Now, he’s fully vaccinated against the coronavirus, and I’ve started to receive muddled calls in the middle of the night again, his tongue thick with the residue of the latest drug cocktail. But familial pressure and personal obligation still win out; I resent and seethe and pick up the phone.
The myriad losses we all experienced over the past year and a half are incomprehensible. But the pandemic offered some precious peace of mind I’m afraid I’ll never get back.
I dread the disappearances to come, in part for his safety and in part for my sanity. I miss the days when I knew he was hunkered down just like the rest of us, and I could let the missed calls come in with ease.

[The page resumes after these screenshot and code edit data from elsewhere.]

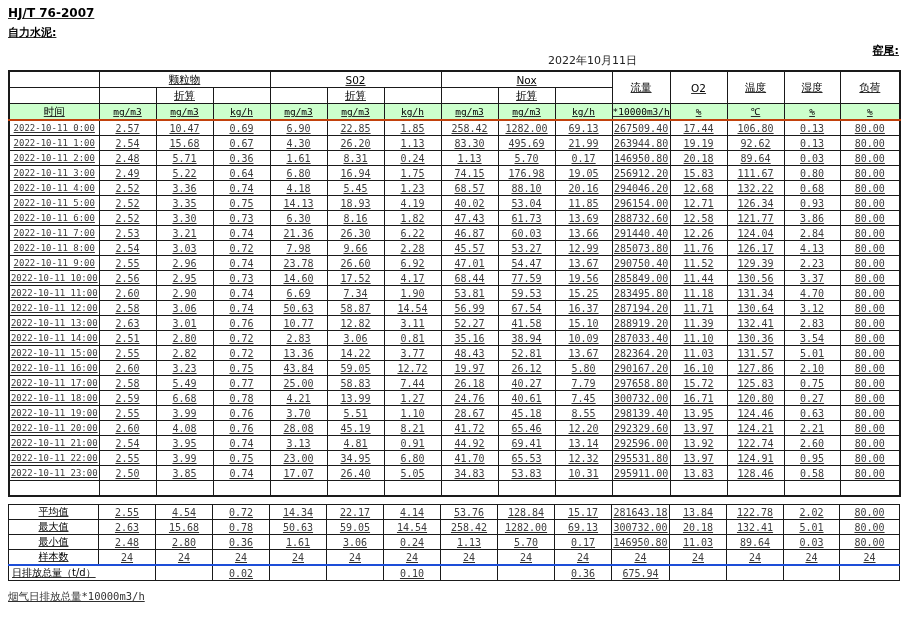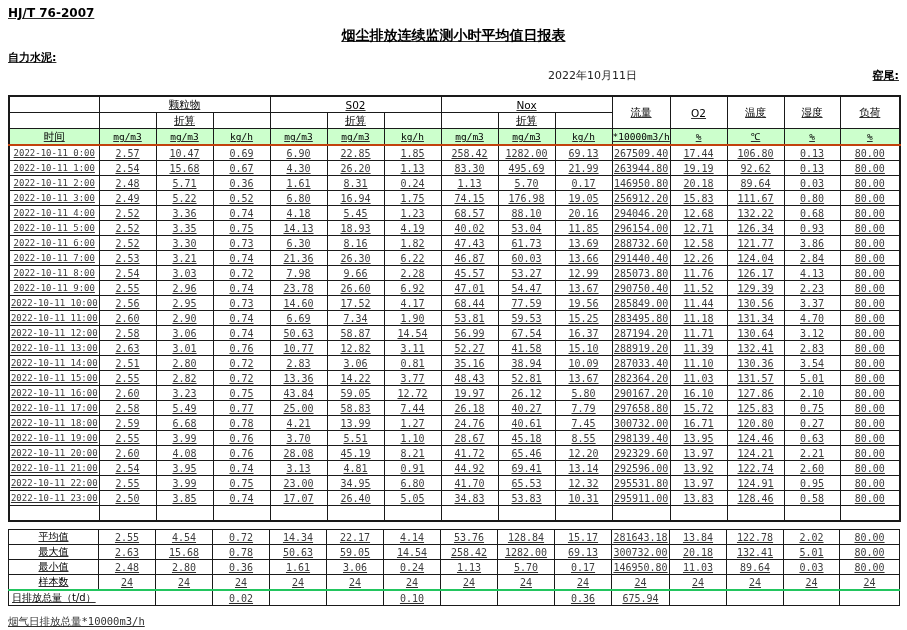--- a/index.html
+++ b/index.html
@@ -5,42 +5,41 @@
   html,body{margin:0;padding:0;background:#ffffff;width:907px;height:630px;overflow:hidden;}
   .page{position:relative;width:891px;padding:6px 8px 16px 8px;color:#2f2f2f;
         font-family:"DejaVu Sans Mono","Liberation Mono",monospace;text-decoration:underline;}
   .std{font-family:"DejaVu Sans","Liberation Sans",sans-serif;font-weight:bold;font-size:12px;color:#000;}
   .title{text-align:center;font-weight:bold;font-size:14px;color:#000;margin-top:7px;
          font-family:"DejaVu Sans","Liberation Sans",sans-serif;}
   .company{font-weight:bold;font-size:11px;color:#000;margin-top:5px;
            font-family:"DejaVu Sans","Liberation Sans",sans-serif;}
   .subrow{position:relative;font-weight:bold;font-size:11px;color:#000;margin-top:3px;height:14px;
           font-family:"DejaVu Sans","Liberation Sans",sans-serif;text-align:right;}
-  .date{position:absolute;left:540px;top:0;font-weight:normal;font-size:11px;color:#222;}
+  .date{position:absolute;left:540px;top:10px;font-weight:normal;font-size:11px;color:#222;}
   table{border-collapse:collapse;table-layout:fixed;width:891px;}
   .main{margin-top:13px;border:2px solid #1a1a1a;}
   .sum{margin-top:7px;border:1px solid #1a1a1a;}
   td,th{border:1px solid #1a1a1a;font-size:10px;font-weight:normal;text-align:center;
         padding:0;height:14px;overflow:hidden;white-space:nowrap;color:#3d3d3d;}
   thead td,thead th{height:15px;color:#000;font-size:10.5px;
         font-family:"DejaVu Sans","Liberation Sans",sans-serif;}
   thead tr.units td{background:#ccffcc;border-bottom:2px solid #c2410c;
         font-family:"DejaVu Sans Mono","Liberation Mono",monospace;font-size:9.5px;}
   td.timecell{font-size:9px;}
   td.label{font-family:"DejaVu Sans","Liberation Sans",sans-serif;color:#000;font-size:10px;}
   td.label-left{text-align:left;padding-left:3px;}
-  tr.thick-top td{border-top:2px solid #22c55e;}
+  tr.thick-top td{border-top:2px solid #1d4ed8;}
   .footnote{font-size:10.5px;color:#333;margin-top:9px;}
 </style>
 </head>
 <body>
 
 <div class="page">
   <div class="std">HJ/T  76-2007</div>
-  <div class="title">烟尘排放连续监测小时平均值日报表</div>
   <div class="company">自力水泥:</div>
   <div class="subrow">
     <span>窑尾:</span>
     <span class="date">2022年10月11日</span>
   </div>
 
   <table class="main">
     <colgroup>
       <col style="width:90px">
       <col style="width:57px">
@@ -149,21 +148,21 @@
           <td>146950.80</td>
           <td>20.18</td>
           <td>89.64</td>
           <td>0.03</td>
           <td>80.00</td>
         </tr>
         <tr>
           <td class="timecell">2022-10-11 3:00</td>
           <td>2.49</td>
           <td>5.22</td>
-          <td>0.52</td>
+          <td>0.64</td>
           <td>6.80</td>
           <td>16.94</td>
           <td>1.75</td>
           <td>74.15</td>
           <td>176.98</td>
           <td>19.05</td>
           <td>256912.20</td>
           <td>15.83</td>
           <td>111.67</td>
           <td>0.80</td>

Even when my father shows moments of lucidity, I remain cold. He is clearly suffering. He is clearly living with immeasurable fear and angst, but I can’t force myself into warmth. I can curtly ask how he’s doing and try to keep tabs on him to know he’s alive. But I’ve accepted that I can’t do much more. Nor do I want to.
I finally recognize that upending my own life to caretake for him would result in two lives ruined, whereas my future still clings to hope.